There is a dataset on Kaggle called the SMS Spam Collection
dataset and it has
several thousand SMS text messages labeled as either "spam", which we all know
the meaning of and "ham", which is another way of saying "not spam". Naturally
I am attempting classification using supervised learning here. Because the
original dataset is only ~13% spam, I used over and under sampling to produce
a nearly perfectly balanced dataset, sms-balanced.csv
, which is what
learn.R
uses upon running.
The effort marked my first use of the tidymodels package and other associated packages in R. I feel they're almost but not quite what R really needs and I had a number of frustrations using it, which culminated in me throwing out any attempt to tune the final test set model which was fortunately unneeded to begin with. There is a very solid possibility that any further attempts I make at text classification will be done using the Python library spaCy.

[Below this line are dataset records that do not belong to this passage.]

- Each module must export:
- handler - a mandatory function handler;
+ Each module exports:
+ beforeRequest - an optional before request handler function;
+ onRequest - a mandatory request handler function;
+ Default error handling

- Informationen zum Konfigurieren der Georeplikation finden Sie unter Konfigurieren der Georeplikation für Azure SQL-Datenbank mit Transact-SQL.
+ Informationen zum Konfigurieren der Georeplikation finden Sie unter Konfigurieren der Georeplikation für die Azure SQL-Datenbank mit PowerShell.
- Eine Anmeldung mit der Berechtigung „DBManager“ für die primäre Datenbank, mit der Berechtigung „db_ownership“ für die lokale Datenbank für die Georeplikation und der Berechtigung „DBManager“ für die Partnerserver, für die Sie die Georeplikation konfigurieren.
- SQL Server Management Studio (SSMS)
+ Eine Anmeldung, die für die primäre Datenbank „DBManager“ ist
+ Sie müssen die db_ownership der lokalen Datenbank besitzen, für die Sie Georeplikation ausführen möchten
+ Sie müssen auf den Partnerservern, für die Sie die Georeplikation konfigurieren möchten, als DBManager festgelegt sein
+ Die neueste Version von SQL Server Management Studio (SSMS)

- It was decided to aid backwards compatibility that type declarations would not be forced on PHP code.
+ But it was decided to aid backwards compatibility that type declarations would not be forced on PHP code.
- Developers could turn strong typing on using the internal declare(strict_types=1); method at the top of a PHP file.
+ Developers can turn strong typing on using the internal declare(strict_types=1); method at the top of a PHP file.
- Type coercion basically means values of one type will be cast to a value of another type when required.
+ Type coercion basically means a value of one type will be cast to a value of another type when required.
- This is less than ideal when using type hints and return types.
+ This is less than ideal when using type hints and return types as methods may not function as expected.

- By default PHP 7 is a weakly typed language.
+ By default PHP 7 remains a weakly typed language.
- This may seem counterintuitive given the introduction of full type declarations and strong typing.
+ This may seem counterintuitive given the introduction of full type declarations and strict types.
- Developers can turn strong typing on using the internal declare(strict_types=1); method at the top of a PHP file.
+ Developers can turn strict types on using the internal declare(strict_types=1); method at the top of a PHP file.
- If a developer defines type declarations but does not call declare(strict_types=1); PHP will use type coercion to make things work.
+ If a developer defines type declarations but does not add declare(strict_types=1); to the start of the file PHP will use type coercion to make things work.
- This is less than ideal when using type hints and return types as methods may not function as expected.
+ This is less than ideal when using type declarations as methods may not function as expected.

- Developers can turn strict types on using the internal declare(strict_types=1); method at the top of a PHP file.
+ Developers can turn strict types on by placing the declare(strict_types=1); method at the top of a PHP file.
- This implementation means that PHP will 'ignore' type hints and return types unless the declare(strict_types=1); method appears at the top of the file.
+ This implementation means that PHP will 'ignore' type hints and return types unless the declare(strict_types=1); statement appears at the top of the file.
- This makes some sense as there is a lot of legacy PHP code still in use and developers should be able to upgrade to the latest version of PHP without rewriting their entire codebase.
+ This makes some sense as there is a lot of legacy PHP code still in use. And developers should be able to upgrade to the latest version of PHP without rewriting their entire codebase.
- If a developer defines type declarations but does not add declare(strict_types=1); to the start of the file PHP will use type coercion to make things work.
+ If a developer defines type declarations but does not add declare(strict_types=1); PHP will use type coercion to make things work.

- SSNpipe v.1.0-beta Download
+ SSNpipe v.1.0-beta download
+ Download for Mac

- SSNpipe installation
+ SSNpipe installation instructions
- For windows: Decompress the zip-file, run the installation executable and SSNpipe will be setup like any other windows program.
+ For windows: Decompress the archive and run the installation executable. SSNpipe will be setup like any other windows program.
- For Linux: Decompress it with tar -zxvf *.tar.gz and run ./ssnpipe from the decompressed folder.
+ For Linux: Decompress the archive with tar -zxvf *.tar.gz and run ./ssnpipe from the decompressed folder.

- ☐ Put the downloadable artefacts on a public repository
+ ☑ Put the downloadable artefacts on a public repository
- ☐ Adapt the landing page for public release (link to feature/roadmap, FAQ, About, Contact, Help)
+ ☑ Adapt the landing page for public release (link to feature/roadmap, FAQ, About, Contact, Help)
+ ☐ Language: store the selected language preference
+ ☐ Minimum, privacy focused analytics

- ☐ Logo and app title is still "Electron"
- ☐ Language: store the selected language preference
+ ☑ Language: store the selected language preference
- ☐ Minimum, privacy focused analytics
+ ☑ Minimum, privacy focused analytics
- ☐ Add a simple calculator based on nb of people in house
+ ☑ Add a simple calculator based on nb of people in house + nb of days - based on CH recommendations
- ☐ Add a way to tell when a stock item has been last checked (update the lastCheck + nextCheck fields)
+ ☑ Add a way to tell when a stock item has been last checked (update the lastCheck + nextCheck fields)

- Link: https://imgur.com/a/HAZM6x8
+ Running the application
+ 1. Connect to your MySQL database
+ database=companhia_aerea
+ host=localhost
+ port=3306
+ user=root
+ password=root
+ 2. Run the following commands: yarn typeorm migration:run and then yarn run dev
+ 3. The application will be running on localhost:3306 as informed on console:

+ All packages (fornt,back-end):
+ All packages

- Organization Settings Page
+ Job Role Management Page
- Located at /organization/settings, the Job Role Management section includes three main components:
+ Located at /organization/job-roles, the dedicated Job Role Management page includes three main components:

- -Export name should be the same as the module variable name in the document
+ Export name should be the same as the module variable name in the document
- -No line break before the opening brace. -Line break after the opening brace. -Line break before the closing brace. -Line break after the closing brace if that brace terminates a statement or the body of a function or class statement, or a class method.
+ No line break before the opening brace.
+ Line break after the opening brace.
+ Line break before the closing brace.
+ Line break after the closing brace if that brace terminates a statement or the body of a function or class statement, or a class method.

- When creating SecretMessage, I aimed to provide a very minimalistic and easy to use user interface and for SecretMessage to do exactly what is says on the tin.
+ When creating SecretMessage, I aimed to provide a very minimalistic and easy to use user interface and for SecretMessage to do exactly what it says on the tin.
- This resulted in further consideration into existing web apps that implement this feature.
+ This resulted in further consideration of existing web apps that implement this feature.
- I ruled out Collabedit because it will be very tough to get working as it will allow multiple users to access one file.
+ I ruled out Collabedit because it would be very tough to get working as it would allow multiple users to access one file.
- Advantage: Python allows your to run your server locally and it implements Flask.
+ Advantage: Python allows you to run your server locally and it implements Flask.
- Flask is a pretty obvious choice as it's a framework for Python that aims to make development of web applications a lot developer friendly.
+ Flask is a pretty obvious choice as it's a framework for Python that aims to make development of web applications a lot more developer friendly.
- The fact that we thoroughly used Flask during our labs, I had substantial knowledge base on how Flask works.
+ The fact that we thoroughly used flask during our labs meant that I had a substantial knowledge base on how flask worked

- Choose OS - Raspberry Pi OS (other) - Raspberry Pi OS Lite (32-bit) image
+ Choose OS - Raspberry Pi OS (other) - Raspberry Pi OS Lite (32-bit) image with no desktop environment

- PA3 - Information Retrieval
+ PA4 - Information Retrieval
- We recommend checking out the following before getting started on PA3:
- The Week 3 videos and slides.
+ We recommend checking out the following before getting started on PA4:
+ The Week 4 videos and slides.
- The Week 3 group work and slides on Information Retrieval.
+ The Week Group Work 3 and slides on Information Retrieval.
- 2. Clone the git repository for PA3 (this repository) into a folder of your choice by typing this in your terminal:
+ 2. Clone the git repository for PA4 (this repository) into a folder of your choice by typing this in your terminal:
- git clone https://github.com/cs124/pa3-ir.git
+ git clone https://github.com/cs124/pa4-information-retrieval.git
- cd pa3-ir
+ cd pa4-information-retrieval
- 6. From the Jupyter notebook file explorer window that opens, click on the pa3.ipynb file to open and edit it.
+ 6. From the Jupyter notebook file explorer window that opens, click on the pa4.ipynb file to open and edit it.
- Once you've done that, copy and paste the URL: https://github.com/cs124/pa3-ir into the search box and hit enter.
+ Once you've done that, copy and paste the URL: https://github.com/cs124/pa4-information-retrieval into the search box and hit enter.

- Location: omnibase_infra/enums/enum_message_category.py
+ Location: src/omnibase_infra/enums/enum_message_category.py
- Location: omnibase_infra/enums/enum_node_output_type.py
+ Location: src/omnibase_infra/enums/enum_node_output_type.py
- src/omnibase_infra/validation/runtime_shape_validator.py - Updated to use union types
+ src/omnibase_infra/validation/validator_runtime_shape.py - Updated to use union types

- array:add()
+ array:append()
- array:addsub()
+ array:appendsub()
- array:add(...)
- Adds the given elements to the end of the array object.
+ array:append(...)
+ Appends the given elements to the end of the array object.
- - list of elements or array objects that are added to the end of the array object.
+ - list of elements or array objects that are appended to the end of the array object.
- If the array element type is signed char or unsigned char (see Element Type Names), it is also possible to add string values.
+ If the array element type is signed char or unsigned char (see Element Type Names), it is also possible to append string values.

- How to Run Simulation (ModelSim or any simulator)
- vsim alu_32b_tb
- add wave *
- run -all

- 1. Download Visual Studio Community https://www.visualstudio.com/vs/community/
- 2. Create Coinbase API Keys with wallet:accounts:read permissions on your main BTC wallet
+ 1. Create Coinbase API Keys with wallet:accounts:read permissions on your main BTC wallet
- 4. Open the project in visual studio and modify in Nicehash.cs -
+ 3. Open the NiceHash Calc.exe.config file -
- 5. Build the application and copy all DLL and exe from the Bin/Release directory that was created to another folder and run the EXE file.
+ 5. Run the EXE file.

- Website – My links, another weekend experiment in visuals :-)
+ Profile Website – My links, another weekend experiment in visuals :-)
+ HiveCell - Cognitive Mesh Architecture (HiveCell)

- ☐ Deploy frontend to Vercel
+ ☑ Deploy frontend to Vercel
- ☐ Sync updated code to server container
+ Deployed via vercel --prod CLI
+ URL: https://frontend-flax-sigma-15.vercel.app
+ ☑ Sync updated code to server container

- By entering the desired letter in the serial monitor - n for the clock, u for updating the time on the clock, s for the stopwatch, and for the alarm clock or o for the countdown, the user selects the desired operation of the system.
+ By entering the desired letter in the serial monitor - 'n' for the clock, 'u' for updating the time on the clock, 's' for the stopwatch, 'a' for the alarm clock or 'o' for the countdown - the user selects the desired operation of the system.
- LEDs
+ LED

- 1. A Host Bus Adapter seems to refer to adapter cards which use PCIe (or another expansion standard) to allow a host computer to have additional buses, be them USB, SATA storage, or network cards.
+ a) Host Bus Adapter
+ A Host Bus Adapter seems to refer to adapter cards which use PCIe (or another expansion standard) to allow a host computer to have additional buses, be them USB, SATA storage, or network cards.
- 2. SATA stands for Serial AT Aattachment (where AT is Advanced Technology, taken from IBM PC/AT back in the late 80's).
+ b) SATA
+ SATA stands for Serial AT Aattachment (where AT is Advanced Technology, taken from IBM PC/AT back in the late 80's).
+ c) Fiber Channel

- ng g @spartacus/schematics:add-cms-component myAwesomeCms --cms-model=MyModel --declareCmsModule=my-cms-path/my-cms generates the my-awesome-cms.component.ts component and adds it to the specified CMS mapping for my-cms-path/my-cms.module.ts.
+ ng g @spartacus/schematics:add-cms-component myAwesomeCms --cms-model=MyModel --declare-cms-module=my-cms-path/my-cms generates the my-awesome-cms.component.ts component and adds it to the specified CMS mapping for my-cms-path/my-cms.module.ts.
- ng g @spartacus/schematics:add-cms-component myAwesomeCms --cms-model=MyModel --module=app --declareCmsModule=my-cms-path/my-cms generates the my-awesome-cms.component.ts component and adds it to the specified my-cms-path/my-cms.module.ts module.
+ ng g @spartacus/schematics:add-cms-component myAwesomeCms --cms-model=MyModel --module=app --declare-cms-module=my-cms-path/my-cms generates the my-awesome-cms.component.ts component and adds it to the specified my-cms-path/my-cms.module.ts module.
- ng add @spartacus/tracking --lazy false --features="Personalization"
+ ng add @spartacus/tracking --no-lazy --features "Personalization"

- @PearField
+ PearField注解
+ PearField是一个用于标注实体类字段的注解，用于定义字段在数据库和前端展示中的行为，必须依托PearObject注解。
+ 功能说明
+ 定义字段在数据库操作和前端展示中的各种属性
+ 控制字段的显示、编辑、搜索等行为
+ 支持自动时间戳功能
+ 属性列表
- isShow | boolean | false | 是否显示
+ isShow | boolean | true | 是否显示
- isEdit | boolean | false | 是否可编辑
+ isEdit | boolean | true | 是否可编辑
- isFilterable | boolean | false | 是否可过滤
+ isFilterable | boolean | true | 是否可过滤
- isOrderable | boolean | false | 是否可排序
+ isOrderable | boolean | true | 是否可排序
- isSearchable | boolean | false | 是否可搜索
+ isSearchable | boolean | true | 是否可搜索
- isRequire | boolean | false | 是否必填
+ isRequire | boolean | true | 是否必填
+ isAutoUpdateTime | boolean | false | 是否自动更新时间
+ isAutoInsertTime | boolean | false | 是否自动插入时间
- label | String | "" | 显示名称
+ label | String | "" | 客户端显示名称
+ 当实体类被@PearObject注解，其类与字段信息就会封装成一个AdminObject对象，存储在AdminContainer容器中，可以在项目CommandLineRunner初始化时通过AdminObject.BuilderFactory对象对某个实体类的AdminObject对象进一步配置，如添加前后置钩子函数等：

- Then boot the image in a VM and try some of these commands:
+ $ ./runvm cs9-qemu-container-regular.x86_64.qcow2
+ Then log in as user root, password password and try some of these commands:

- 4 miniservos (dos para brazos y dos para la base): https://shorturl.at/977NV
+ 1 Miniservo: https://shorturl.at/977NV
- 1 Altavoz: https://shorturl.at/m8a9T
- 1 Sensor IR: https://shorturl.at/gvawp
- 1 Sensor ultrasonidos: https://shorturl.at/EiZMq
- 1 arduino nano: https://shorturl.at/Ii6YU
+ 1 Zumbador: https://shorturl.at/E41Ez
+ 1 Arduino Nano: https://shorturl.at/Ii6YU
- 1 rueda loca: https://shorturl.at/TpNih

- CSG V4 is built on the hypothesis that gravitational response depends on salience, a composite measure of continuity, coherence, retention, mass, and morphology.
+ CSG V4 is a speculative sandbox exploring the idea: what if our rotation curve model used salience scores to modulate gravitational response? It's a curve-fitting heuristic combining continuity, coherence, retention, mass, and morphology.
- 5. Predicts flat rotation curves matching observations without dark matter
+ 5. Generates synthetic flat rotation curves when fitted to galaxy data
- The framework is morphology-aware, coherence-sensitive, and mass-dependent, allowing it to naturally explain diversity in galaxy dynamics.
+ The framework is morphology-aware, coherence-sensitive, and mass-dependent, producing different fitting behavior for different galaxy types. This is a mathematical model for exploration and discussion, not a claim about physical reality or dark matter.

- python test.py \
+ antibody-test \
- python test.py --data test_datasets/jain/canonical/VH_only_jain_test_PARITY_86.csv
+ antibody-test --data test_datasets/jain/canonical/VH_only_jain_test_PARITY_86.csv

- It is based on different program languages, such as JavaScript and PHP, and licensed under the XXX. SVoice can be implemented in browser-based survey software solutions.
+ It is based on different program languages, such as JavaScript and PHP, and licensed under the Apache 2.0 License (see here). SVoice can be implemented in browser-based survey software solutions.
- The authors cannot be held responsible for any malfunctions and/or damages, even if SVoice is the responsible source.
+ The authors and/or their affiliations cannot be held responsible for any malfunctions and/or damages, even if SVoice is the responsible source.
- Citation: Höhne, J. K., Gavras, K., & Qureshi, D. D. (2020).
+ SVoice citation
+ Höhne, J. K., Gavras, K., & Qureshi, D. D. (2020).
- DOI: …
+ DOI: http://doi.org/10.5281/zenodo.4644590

Having said all of that, the project is currently the absolute best I've been able to do among the various machine learning efforts I've had a go at. Accuracy, sensitivity, specificity and AUC-ROC for the test set are all through the roof at over 0.99 each:
[1] "Evaluating performance on test set:"
# A tibble: 4 × 4
.metric .estimator .estimate .config
<chr> <chr> <dbl> <chr>
1 accuracy binary 0.991 Preprocessor1_Model1
2 sens binary 0.991 Preprocessor1_Model1
3 spec binary 0.991 Preprocessor1_Model1
4 roc_auc binary 0.998 Preprocessor1_Model1